Axe intestin-cerveau
En déstabilisant le microbiote intestinal, les herbicides au glyphosate semblent avoir la capacité de perturber le fonctionnement de l’axe intestin-cerveau, médié par le nerf vague, ainsi que celui de l’axe hypothalamo-hypophysaire. Ceci pourrait entraîner des dysfonctionnements neuronaux et endocriniens et donc de multiples conséquences hormonales, émotionnelles, cognitives ou comportementales.
Neurones
Le glyphosate peut entraîner diverses perturbations neuronales liées ou non au microbiote et à l’axe intestin-cerveau. On sait que les personnes fortement exposées (agriculteurs et ouvriers des usines chimiques) ont plus de risques de maladies neurodégénératives. Celles-ci pourraient être liées à une diminution des projections axoniques des neurones et à une dégénérescence de la gaine de myéline des nerfs moteurs et sensoriels causées par le glyphosate. Il semble aussi que cet herbicide inhibe la différenciation et la croissance neuronale, avec une disparition de certaines ramifications axoniques et un sous-développement dendritique pouvant entrainer des handicaps neuromusculaires et locomoteurs.
Barrière hémato-encéphalique (BHE)
La BHE est une membrane sélectivement perméable qui régule le transport de molécules, de cellules immunitaires, de xénobiotiques et de pathogènes entre les vaisseaux sanguins et le microenvironnement du système nerveux central, contribuant ainsi à la signalisation paracrine et endocrine. Dans des cocultures de cellules endothéliales et de neurones (un modèle pour étudier la BHE), l’exposition au glyphosate durant 24 heures avait différents effets néfastes, notamment la diminution des protéines des jonctions serrées, l’augmentation de la perméabilité vasculaire et l’altération de l’activité des neurones.
Glyphosate : l’Europe en prend pour 10 ans
Le 16 novembre 2023, suite au vote des Vingt-Sept, la Commission européenne a décidé de renouveler l’approbation du glyphosate pour une période de 10 ans.
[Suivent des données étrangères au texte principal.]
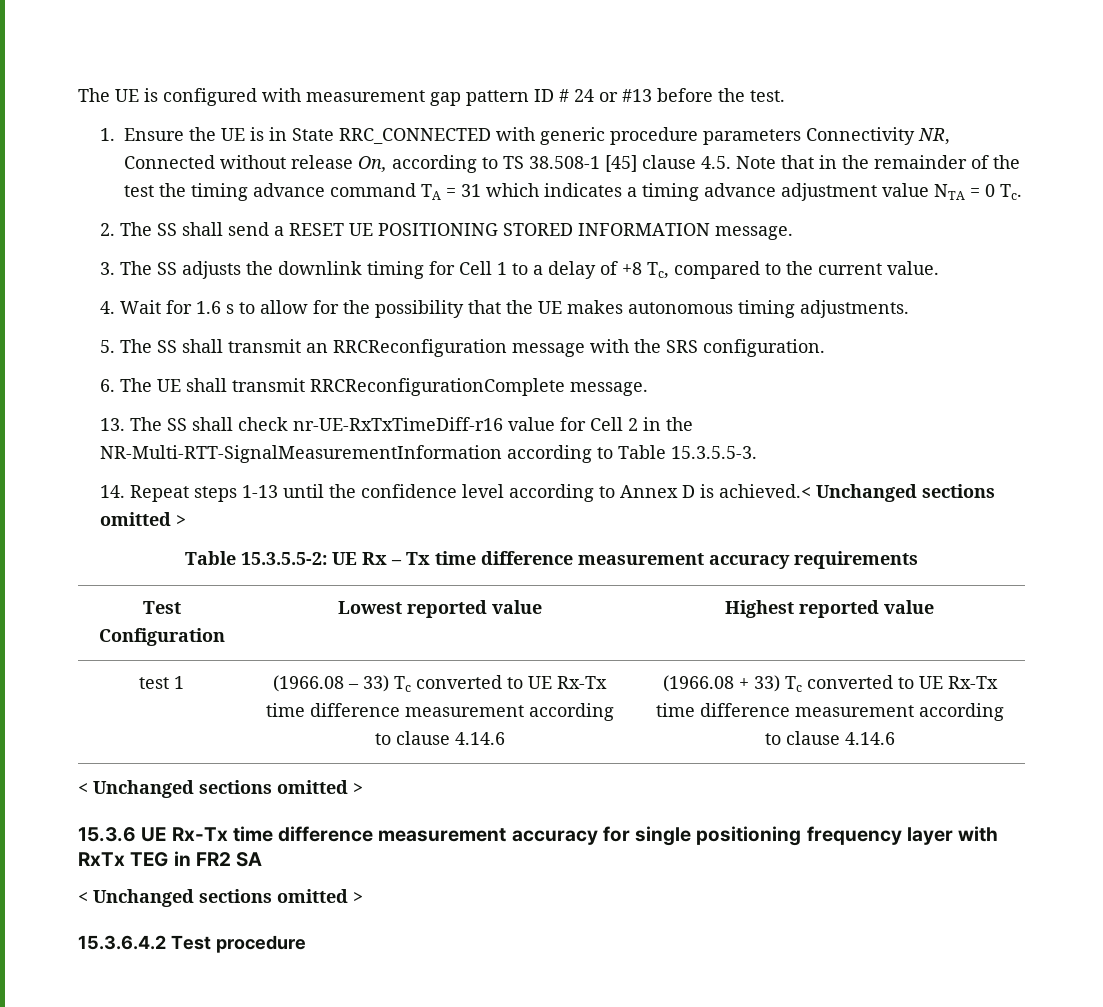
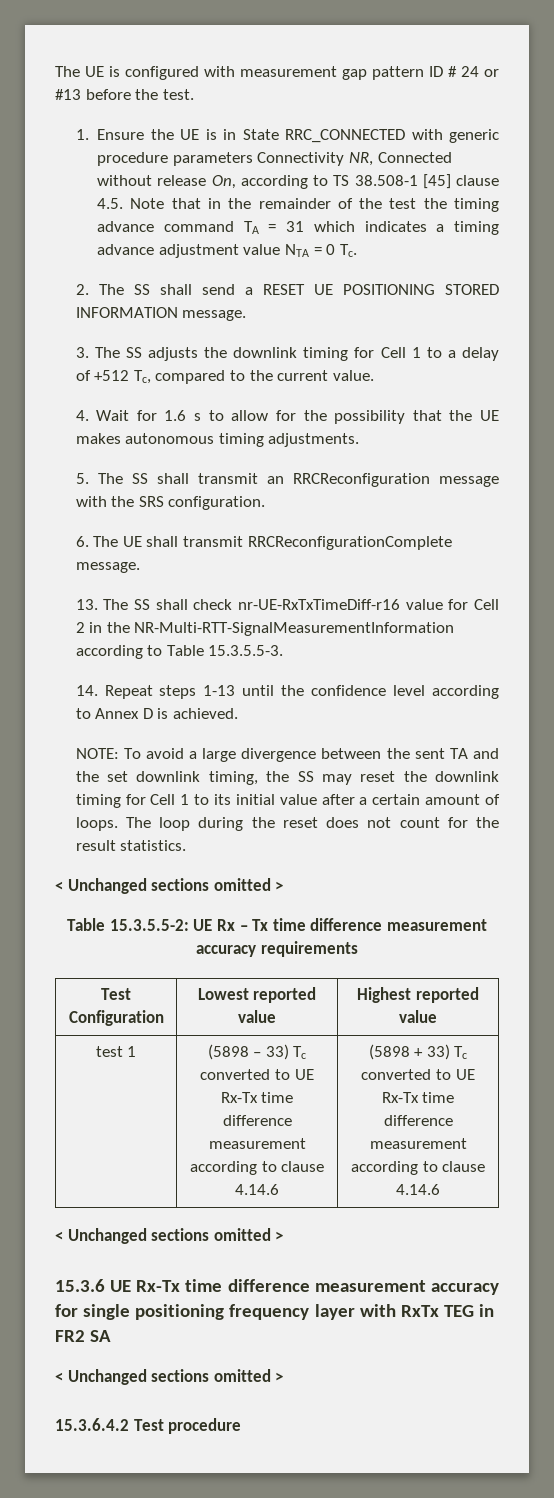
- 3. The SS adjusts the downlink timing for Cell 1 to a delay of +8 Tc, compared to the current value.
+ 3. The SS adjusts the downlink timing for Cell 1 to a delay of +512 Tc, compared to the current value.
- 14. Repeat steps 1-13 until the confidence level according to Annex D is achieved.< Unchanged sections omitted >
+ 14. Repeat steps 1-13 until the confidence level according to Annex D is achieved.
+ NOTE: To avoid a large divergence between the sent TA and the set downlink timing, the SS may reset the downlink timing for Cell 1 to its initial value after a certain amount of loops. The loop during the reset does not count for the result statistics.
+ < Unchanged sections omitted >
- test 1 | (1966.08 – 33) Tc converted to UE Rx-Tx time difference measurement according to clause 4.14.6 | (1966.08 + 33) Tc converted to UE Rx-Tx time difference measurement according to clause 4.14.6
+ test 1 | (5898 – 33) Tc converted to UE Rx-Tx time difference measurement according to clause 4.14.6 | (5898 + 33) Tc converted to UE Rx-Tx time difference measurement according to clause 4.14.6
Pourquoi autoriser, et pour une si longue période, un herbicide aussi controversé ? Tout simplement parce que les États membres ne sont pas parvenus à s’entendre. Lors du vote, 7 pays – dont la France, l’Allemagne et l’Italie – se sont abstenus, 3 s’y sont opposés et 17 ont voté pour, notamment l’Espagne et le Portugal. Cette proposition de renouvellement se fonde sur les conclusions d’un rapport de l’EFSA (European Food Safety Authority/l'Autorité européenne de sécurité des aliments) datant de juillet 2023. Tout en reconnaissant un manque des données, l’agence y affirmait au sujet du glyphosate, qu’il n’existe pas de domaine de préoccupation critique sur l’homme, l’environnement ou les animaux justifiant une interdiction. 3
Communication nerveuse
En tant que substance organophosphorée, le glyphosate inhibe l’enzyme l’acétylcholine estérase, ce qui pourrait conduire à des paralysies, des troubles de la mémoire, des troubles psychomoteurs et de l’anxiété.
Une étude menée chez des adolescents andins vivant dans des régions agricoles a mis en évidence une corrélation entre les marqueurs de l’acétylcholine estérase et la dépression. Les herbicides au glyphosate pourraient également perturber la transmission monoaminergique liée à la dépression majeure.
Ces résultats sont inquiétants, car le glyphosate est omniprésent : dans l’air, dans l’eau et dans les aliments. Chacun de nous est concerné, même si les agriculteurs et les ouvriers des usines d’herbicides restent les plus exposés. A quelle dose journalière des effets sur le cerveau et le microbiote de l’Homme peuvent apparaître ? Quelles voies d’exposition sont les plus impactantes ? Quelles tranches d’âge y sont le plus sensibles ? De nombreuses questions se posent à la lecture de cette étude. D’autres études seront nécessaires avant de pouvoir y répondre.